There are a few key ingredients in this smoothie and 99% of the smoothies I whip up each morning:
- Protein powder
- Chia seeds – These little seeds add Omega-3s, fiber, protein and antioxidants to your smoothie.
- Ground flax seed – This ground seed is a good source of Omega-3s, fiber and essential fatty acids while adding a rich, nutty flavor.
- Acai powder – This acai powder captures all the benefits of the super fruit but in the easy to use powder form.
- Superfruit antioxidant mix – Just a teaspoon provides you with 40% of your Vitamin A for the day!
- Xanthan Gum – This powder is a simple way to thicken your smoothie and a 1/2 teaspoon is only 15 calories but 4 grams of fiber!
These ingredients are what I call lean, mean fighting machines. They add flavor, density and nutrients to the smoothie without adding unnecessary sugar and calories. Regardless the flavor smoothie I make, these are part of the recipe 99% of the time. If you haven’t tried Vega’s Sport Performance Protein Powder then you are seriously missing out. Each scoop is 150 calories but packs in 30 grams of protein and 6 grams of BCAAs, making this the perfect base for your post-workout smoothie. Even though it is a thick, healthy powder it blends smoother than most protein powders we have used previously and it is completely plant based and soy free!
After enjoying the same smoothie four times in one week, I knew it was too delicious not to share with you guys.
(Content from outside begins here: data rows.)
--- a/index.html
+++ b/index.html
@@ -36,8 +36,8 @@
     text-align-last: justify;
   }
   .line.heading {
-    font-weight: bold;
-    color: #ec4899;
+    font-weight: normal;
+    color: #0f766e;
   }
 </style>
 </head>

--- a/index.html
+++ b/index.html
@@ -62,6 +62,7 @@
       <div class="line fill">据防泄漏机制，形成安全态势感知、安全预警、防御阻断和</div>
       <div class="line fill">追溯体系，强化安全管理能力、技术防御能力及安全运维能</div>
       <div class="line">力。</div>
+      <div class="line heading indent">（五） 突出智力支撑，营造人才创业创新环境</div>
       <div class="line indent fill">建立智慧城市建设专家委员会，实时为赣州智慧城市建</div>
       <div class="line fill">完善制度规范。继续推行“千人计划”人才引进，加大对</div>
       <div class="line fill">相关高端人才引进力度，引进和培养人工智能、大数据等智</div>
This pink power house is filled with protein, fiber, vitamins and nutrients to help keep you satiated all morning long while also helping rebuild those tired muscles. It’s made with simple, healthy ingredients and the refreshing flavor will keep you cool all Summer long.
Here’s what you’ll need for this bowl or glass of goodness, depending on whether you like to sip or spoon your breakfast.
Raspberry Super Smoothie
- 1/2 scoop Vanilla Vega Sport Performance Protein Powder
- 1 frozen banana, cut into chunks
- 1/2 cup raspberries
- 1/2 cup of unsweetened almond milk
- 1 tablespoon ground flax seed
- 1/2 tablespoon chia seeds
- 1 teaspoon pure vanilla extract
- 1 teaspoon Super Fruit Antioxidant Smoothie Powder
- 1/2 teaspoon Xanthan Gum
- 1/2 teaspoon Cinnamon
- 1/2 teaspoon Acai powder
- unsweetened coconut flakes
- goji berries
- drizzled almond butter (Trader Joe’s Creamy is my favorite!)
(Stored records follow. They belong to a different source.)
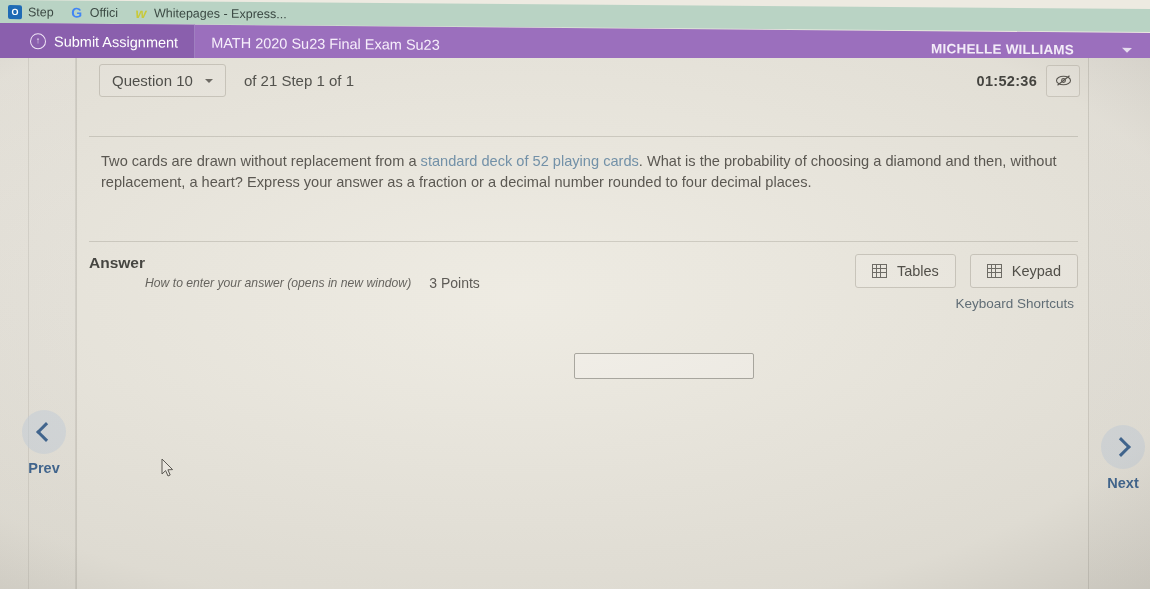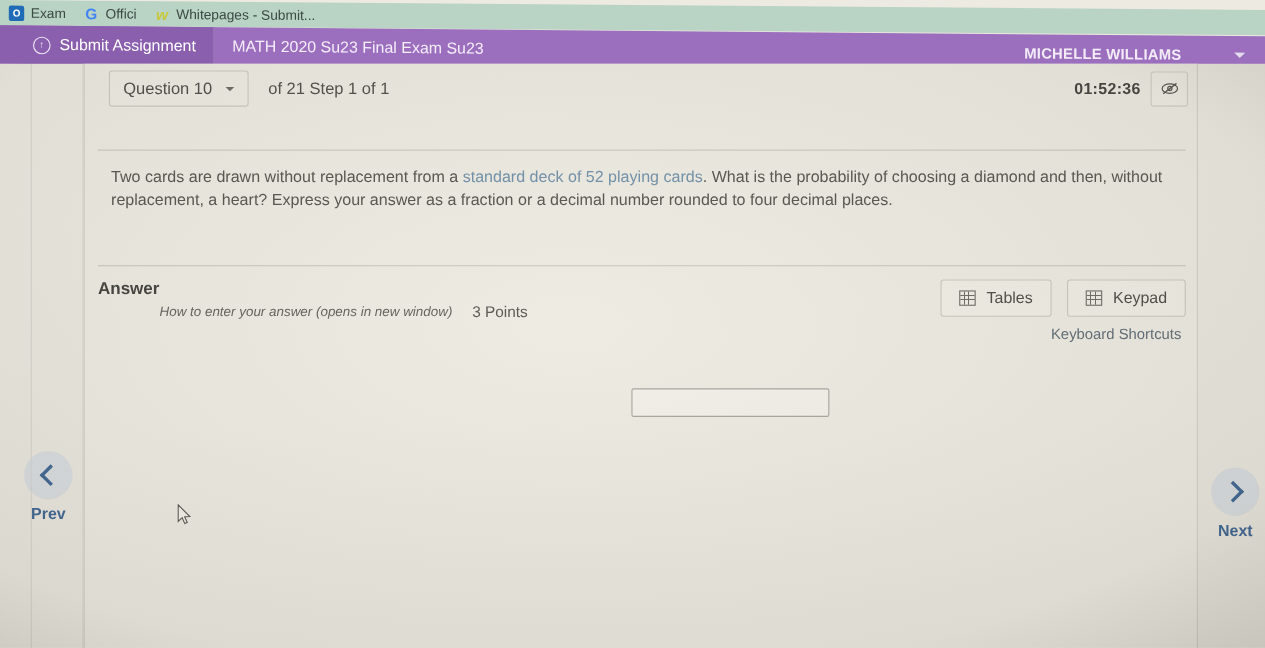--- a/index.html
+++ b/index.html
@@ -289,7 +289,7 @@
   <div id="bookmarkbar">
     <div class="bm">
       <span class="bm-ico ico-mail">O</span>
-      <span>Exam</span>
+      <span>Step</span>
     </div>
     <div class="bm">
       <span class="bm-ico ico-google">G</span>

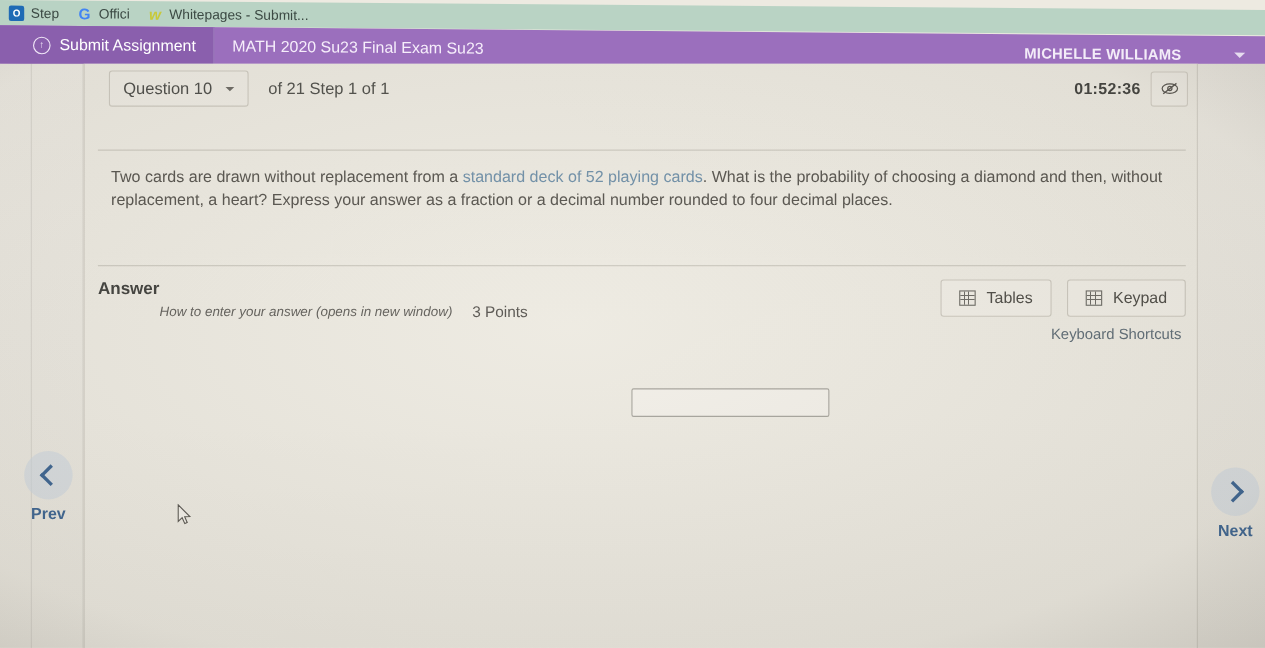--- a/index.html
+++ b/index.html
@@ -297,7 +297,7 @@
     </div>
     <div class="bm">
       <span class="bm-ico ico-wp">w</span>
-      <span>Whitepages - Submit...</span>
+      <span>Whitepages - Express...</span>
     </div>
   </div>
- sprinkle of your favorite granola (I love Purely Elizabeth and Blissful Eats)
- Combine all ingredients in your blender and blend until smooth.
- Pour into bowl or cup then top with the optional toppings.
Your turn: What’s your favorite smoothie combination?
This is not a sponsored post but does contain affiliate links to some of my favorite products.